> **Data section**
● ● ● ●

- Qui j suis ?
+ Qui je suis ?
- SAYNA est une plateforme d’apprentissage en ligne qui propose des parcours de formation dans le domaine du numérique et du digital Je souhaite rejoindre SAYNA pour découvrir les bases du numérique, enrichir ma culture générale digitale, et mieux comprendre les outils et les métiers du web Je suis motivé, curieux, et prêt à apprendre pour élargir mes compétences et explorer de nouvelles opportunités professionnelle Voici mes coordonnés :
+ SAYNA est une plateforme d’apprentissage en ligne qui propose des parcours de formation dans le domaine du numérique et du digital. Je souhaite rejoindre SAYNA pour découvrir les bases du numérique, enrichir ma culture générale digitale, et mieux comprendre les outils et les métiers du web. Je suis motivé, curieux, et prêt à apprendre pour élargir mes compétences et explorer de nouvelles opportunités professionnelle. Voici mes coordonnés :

● ● ● ●

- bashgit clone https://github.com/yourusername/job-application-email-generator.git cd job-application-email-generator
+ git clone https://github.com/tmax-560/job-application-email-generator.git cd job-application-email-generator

● ● ● ●

Every line above that contains the word "https" should be reported.

> **Task solution**
- bashgit clone https://github.com/yourusername/job-application-email-generator.git cd job-application-email-generator
+ git clone https://github.com/tmax-560/job-application-email-generator.git cd job-application-email-generator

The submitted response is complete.